On ne peut pas trop compter sur les intellectuels, Chazé l'illustre mais par ses commentaires peu


honorables sur « sainte »Simone Weil :

« Je reviens à Simone Weil. Intellectuelle jusqu'au bout des ongles, juive par surcroît (?), elle n'a jamais pu trouver le contact avec le prolétariat, malgré ses efforts passionnés. Elle avait de bonnes amitiés parmi des militants et militantes, mais elle voulait violer la masse. Je suppose que du fait de sa laideur, elle a dû échouer pareillement dans ses contacts avec les mâles qui devaient se limiter aux échanges intellectuels – Qui sait, peut-être a-t-elle pu avoir des contacts physiques et ne pas y trouver ce qu'elle cherchait. Tant de névrosées sont dans ce cas. Restait ce contact avec Dieu. Elle y serait parvenue. Mais j'ai bien l'impression qu'elle a été surtout annexée par l'habile Perrin3 ».

« J'ai entièrement lu « l'univers kafkaïen » (et les enfantillages) de Mothé – j'avais écrit à Guy que les premières pages me semblaient du bavardage. L'ensemble est du même cru. Toutes ces pages pour raconter ce que tout salarié sait, aux particularités près. Car enfin c'est bien pareil dans les bureaux, ateliers de fabrication, labos, etc. On se démerde pour que ça tourne. Et la maîtrise le sait et les cadres aussi (Mothé les prend vraiment trop pour des connards) et les cadres supérieurs également et même les patrons » (p.71).

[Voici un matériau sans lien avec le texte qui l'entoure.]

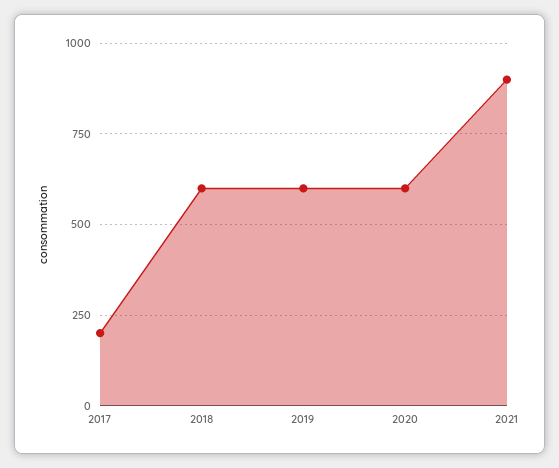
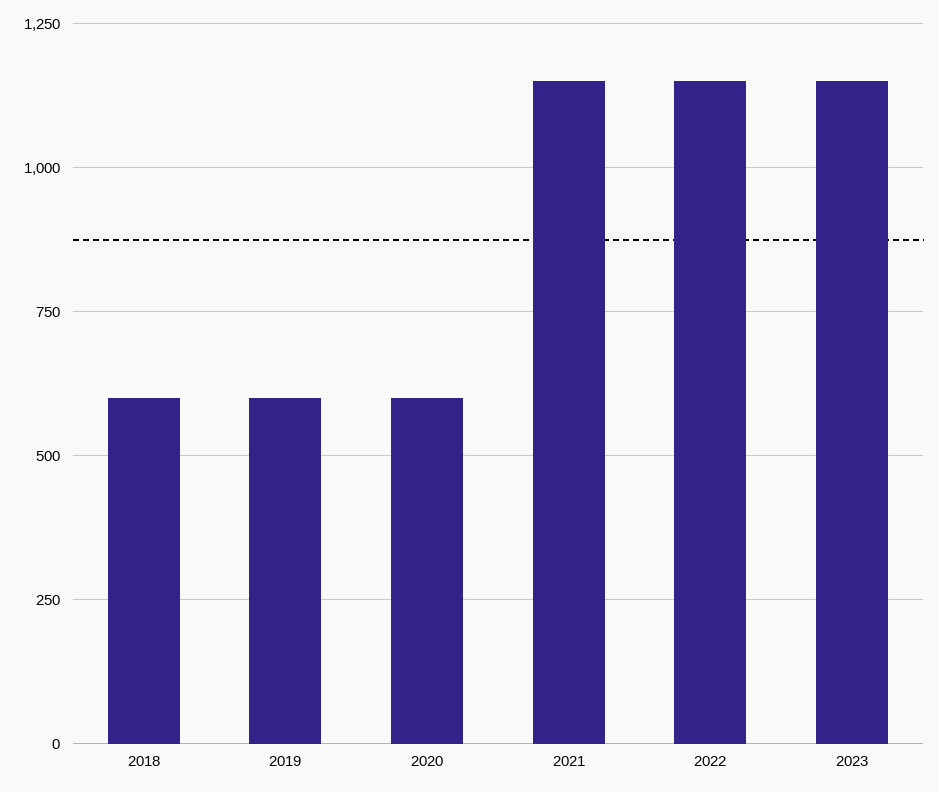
2017: 200 -> none
2021: 900 -> 1150
2022: none -> 1150
2023: none -> 1150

Le mouvement ouvrier retombe dans l'apathie en 1957 comme le constate par après Henri Simon :

« Les répercussions de l'insurrection hongroise sur les ouvriers ne semblent pas avoir pris l'ampleur que l'on pouvait supposer en décembre (ce qui motivait certains rêves de grandeur). Les élections dans les entreprises ne traduisent pas de perte de vitesse sensible des staliniens ; ils ont su semer habilement le doute chez ceux qui doutaient d'eux et exploitent actuellement le mécontentement chez les fonctionnaires (les grèves actuelles sont d'ailleurs le type même de grèves bureaucratiques : elles se limitent aux secteurs où le staliniens sont les plus influents et où ils trouvent la clientèle la plus obéissante » (…) La leçon de tout ça, je pense, est que les ouvriers n'évoluent pas grâce à des événements extérieurs mais sous la pression de leur situation réelle dans le régime d'exploitation. Dire que des faits comme la révolution russe ou l'insurrection hongroise les laisse indifférents, ce serait dire des conneries, mais ces faits n'ont de répercussion qu'autant qu'ils recoupent l'expérience propre de la classe ouvrière et l'aident à comprendre ce qu'elle a déjà vécu. Et les ouvriers qui « quittent » le stalinisme , sont-ils pour autant des « révolutionnaires conscients » ? Aux élections d'entreprise, les voix déplacées de la CGT vont souvent sur FO et la CFTC » (p.66). (…) En ce qui concerne les Conseils, c'est une autre histoire. Dans les pays latins, la tradition syndicaliste révolutionnaire fut si forte que la notion des Conseils ne pénétra pas ».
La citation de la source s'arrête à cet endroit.